_WORK ORDER_:
Write each line out a second time, exactly as shown below.

_RECORDS_:
* * * * * * *

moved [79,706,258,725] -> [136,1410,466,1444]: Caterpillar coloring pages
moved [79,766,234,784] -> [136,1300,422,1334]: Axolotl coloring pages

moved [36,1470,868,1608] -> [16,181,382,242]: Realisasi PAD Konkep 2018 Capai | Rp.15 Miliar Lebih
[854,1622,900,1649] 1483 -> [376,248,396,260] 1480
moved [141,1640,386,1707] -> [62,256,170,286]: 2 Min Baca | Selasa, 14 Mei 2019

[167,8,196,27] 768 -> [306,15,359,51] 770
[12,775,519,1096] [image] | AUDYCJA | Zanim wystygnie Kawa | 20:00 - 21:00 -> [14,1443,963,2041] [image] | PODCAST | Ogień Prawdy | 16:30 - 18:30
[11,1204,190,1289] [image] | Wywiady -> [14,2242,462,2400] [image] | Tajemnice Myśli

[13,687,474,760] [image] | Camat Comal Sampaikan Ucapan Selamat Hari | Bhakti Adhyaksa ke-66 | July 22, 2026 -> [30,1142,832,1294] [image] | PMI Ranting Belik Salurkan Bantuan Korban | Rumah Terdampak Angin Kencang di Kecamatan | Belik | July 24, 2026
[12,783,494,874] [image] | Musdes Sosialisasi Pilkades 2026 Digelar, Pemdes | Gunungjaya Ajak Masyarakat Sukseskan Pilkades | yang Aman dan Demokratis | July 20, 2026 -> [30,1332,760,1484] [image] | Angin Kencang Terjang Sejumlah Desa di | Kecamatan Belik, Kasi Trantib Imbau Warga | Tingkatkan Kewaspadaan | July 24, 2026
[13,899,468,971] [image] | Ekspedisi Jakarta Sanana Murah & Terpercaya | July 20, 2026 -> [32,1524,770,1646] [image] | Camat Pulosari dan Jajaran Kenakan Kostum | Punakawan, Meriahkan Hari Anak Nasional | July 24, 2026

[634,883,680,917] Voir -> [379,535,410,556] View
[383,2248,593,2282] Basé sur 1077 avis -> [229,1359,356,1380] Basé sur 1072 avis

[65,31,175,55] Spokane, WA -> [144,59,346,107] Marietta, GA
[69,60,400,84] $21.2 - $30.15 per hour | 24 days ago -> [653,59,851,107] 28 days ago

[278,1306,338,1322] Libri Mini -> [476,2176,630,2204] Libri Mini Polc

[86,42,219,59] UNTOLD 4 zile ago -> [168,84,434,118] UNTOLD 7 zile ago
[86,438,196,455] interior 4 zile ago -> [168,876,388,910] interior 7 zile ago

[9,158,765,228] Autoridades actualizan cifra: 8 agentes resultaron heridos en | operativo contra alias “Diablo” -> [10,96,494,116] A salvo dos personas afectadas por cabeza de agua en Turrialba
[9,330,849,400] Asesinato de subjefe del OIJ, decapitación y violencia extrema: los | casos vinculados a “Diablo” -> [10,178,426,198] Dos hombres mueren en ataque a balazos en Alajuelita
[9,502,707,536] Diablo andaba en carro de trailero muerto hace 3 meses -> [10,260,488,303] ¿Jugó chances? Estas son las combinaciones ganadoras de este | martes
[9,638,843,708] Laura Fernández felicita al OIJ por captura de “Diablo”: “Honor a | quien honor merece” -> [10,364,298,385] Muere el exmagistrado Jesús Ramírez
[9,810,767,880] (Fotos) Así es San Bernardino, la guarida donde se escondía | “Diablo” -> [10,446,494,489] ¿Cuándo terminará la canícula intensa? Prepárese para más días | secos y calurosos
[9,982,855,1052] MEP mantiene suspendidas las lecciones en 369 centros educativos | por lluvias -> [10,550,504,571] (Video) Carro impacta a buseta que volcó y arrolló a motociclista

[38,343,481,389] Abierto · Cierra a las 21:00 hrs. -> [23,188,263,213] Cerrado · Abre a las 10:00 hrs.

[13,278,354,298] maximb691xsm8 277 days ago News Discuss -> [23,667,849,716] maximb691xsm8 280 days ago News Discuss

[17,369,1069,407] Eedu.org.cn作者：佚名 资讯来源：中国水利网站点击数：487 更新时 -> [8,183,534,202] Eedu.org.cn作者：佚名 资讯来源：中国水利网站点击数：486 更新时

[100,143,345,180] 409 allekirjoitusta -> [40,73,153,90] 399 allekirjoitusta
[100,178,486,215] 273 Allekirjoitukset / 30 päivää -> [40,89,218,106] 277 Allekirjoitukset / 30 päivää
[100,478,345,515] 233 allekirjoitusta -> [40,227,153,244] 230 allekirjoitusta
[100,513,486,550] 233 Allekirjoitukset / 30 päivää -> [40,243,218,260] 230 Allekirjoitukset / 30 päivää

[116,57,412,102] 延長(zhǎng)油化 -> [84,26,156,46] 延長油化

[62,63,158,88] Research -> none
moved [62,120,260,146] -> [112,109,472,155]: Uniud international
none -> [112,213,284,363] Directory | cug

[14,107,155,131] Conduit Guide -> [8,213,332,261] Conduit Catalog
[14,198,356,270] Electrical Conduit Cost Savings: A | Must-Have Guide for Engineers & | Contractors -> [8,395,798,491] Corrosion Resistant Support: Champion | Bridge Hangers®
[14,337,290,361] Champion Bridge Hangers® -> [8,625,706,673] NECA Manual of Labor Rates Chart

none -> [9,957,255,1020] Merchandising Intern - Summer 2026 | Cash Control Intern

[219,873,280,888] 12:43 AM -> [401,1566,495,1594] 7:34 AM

* * * * * * *

_SOLUTION TO THE EXERCISE_:
moved [79,706,258,725] -> [136,1410,466,1444]: Caterpillar coloring pages
moved [79,766,234,784] -> [136,1300,422,1334]: Axolotl coloring pages

moved [36,1470,868,1608] -> [16,181,382,242]: Realisasi PAD Konkep 2018 Capai | Rp.15 Miliar Lebih
[854,1622,900,1649] 1483 -> [376,248,396,260] 1480
moved [141,1640,386,1707] -> [62,256,170,286]: 2 Min Baca | Selasa, 14 Mei 2019

[167,8,196,27] 768 -> [306,15,359,51] 770
[12,775,519,1096] [image] | AUDYCJA | Zanim wystygnie Kawa | 20:00 - 21:00 -> [14,1443,963,2041] [image] | PODCAST | Ogień Prawdy | 16:30 - 18:30
[11,1204,190,1289] [image] | Wywiady -> [14,2242,462,2400] [image] | Tajemnice Myśli

[13,687,474,760] [image] | Camat Comal Sampaikan Ucapan Selamat Hari | Bhakti Adhyaksa ke-66 | July 22, 2026 -> [30,1142,832,1294] [image] | PMI Ranting Belik Salurkan Bantuan Korban | Rumah Terdampak Angin Kencang di Kecamatan | Belik | July 24, 2026
[12,783,494,874] [image] | Musdes Sosialisasi Pilkades 2026 Digelar, Pemdes | Gunungjaya Ajak Masyarakat Sukseskan Pilkades | yang Aman dan Demokratis | July 20, 2026 -> [30,1332,760,1484] [image] | Angin Kencang Terjang Sejumlah Desa di | Kecamatan Belik, Kasi Trantib Imbau Warga | Tingkatkan Kewaspadaan | July 24, 2026
[13,899,468,971] [image] | Ekspedisi Jakarta Sanana Murah & Terpercaya | July 20, 2026 -> [32,1524,770,1646] [image] | Camat Pulosari dan Jajaran Kenakan Kostum | Punakawan, Meriahkan Hari Anak Nasional | July 24, 2026

[634,883,680,917] Voir -> [379,535,410,556] View
[383,2248,593,2282] Basé sur 1077 avis -> [229,1359,356,1380] Basé sur 1072 avis

[65,31,175,55] Spokane, WA -> [144,59,346,107] Marietta, GA
[69,60,400,84] $21.2 - $30.15 per hour | 24 days ago -> [653,59,851,107] 28 days ago

[278,1306,338,1322] Libri Mini -> [476,2176,630,2204] Libri Mini Polc

[86,42,219,59] UNTOLD 4 zile ago -> [168,84,434,118] UNTOLD 7 zile ago
[86,438,196,455] interior 4 zile ago -> [168,876,388,910] interior 7 zile ago

[9,158,765,228] Autoridades actualizan cifra: 8 agentes resultaron heridos en | operativo contra alias “Diablo” -> [10,96,494,116] A salvo dos personas afectadas por cabeza de agua en Turrialba
[9,330,849,400] Asesinato de subjefe del OIJ, decapitación y violencia extrema: los | casos vinculados a “Diablo” -> [10,178,426,198] Dos hombres mueren en ataque a balazos en Alajuelita
[9,502,707,536] Diablo andaba en carro de trailero muerto hace 3 meses -> [10,260,488,303] ¿Jugó chances? Estas son las combinaciones ganadoras de este | martes
[9,638,843,708] Laura Fernández felicita al OIJ por captura de “Diablo”: “Honor a | quien honor merece” -> [10,364,298,385] Muere el exmagistrado Jesús Ramírez
[9,810,767,880] (Fotos) Así es San Bernardino, la guarida donde se escondía | “Diablo” -> [10,446,494,489] ¿Cuándo terminará la canícula intensa? Prepárese para más días | secos y calurosos
[9,982,855,1052] MEP mantiene suspendidas las lecciones en 369 centros educativos | por lluvias -> [10,550,504,571] (Video) Carro impacta a buseta que volcó y arrolló a motociclista

[38,343,481,389] Abierto · Cierra a las 21:00 hrs. -> [23,188,263,213] Cerrado · Abre a las 10:00 hrs.

[13,278,354,298] maximb691xsm8 277 days ago News Discuss -> [23,667,849,716] maximb691xsm8 280 days ago News Discuss

[17,369,1069,407] Eedu.org.cn作者：佚名 资讯来源：中国水利网站点击数：487 更新时 -> [8,183,534,202] Eedu.org.cn作者：佚名 资讯来源：中国水利网站点击数：486 更新时

[100,143,345,180] 409 allekirjoitusta -> [40,73,153,90] 399 allekirjoitusta
[100,178,486,215] 273 Allekirjoitukset / 30 päivää -> [40,89,218,106] 277 Allekirjoitukset / 30 päivää
[100,478,345,515] 233 allekirjoitusta -> [40,227,153,244] 230 allekirjoitusta
[100,513,486,550] 233 Allekirjoitukset / 30 päivää -> [40,243,218,260] 230 Allekirjoitukset / 30 päivää

[116,57,412,102] 延長(zhǎng)油化 -> [84,26,156,46] 延長油化

[62,63,158,88] Research -> none
moved [62,120,260,146] -> [112,109,472,155]: Uniud international
none -> [112,213,284,363] Directory | cug

[14,107,155,131] Conduit Guide -> [8,213,332,261] Conduit Catalog
[14,198,356,270] Electrical Conduit Cost Savings: A | Must-Have Guide for Engineers & | Contractors -> [8,395,798,491] Corrosion Resistant Support: Champion | Bridge Hangers®
[14,337,290,361] Champion Bridge Hangers® -> [8,625,706,673] NECA Manual of Labor Rates Chart

none -> [9,957,255,1020] Merchandising Intern - Summer 2026 | Cash Control Intern

[219,873,280,888] 12:43 AM -> [401,1566,495,1594] 7:34 AM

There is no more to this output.